§ **RECORDS TO USE**:
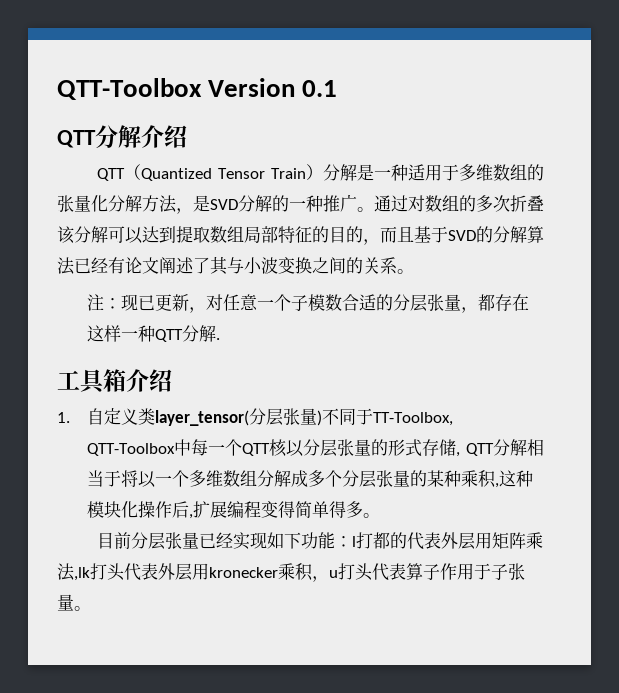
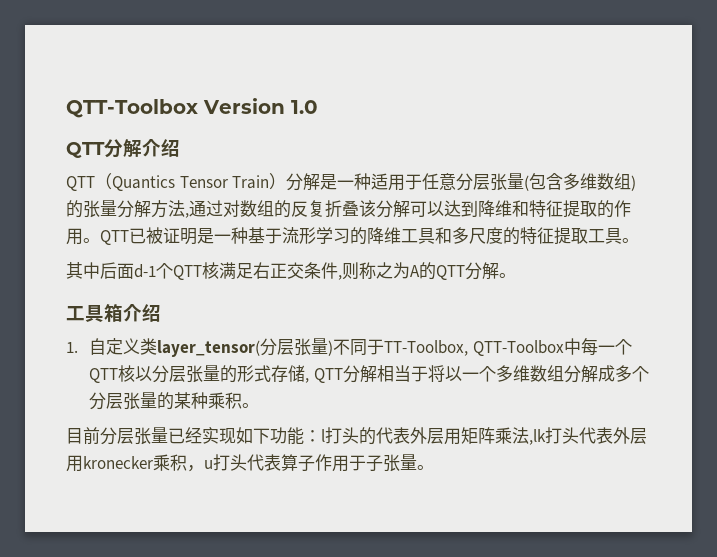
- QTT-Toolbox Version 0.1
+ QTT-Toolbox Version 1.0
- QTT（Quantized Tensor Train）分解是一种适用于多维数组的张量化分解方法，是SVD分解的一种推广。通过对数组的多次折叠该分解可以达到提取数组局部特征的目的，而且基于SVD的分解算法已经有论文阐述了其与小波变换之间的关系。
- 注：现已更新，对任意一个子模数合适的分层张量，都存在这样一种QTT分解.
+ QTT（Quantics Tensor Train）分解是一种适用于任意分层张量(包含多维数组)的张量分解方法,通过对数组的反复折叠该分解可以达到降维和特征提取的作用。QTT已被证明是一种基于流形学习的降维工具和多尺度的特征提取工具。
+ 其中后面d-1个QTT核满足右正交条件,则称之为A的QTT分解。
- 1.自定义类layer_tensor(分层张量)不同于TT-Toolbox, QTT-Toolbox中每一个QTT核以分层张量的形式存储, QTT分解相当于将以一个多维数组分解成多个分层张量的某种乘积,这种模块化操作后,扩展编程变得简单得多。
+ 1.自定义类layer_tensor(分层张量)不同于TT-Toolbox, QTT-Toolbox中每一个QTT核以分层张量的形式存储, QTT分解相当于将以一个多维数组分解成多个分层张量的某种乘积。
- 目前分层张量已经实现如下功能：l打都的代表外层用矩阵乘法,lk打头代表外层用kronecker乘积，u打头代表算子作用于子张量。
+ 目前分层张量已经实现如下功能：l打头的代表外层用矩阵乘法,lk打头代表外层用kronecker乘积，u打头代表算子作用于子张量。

...

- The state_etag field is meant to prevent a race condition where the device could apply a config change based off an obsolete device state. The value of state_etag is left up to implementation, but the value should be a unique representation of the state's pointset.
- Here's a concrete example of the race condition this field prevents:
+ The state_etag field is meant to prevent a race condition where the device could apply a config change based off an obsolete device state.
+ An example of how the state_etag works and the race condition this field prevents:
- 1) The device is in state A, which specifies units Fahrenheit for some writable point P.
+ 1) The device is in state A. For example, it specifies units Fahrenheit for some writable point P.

§ **INSTRUCTIONS FOR THE TASK**:
Would you copy out every line in the records that includes the string "writable"?

§ **REPLY TO THE EXERCISE**:
- 1) The device is in state A, which specifies units Fahrenheit for some writable point P.
+ 1) The device is in state A. For example, it specifies units Fahrenheit for some writable point P.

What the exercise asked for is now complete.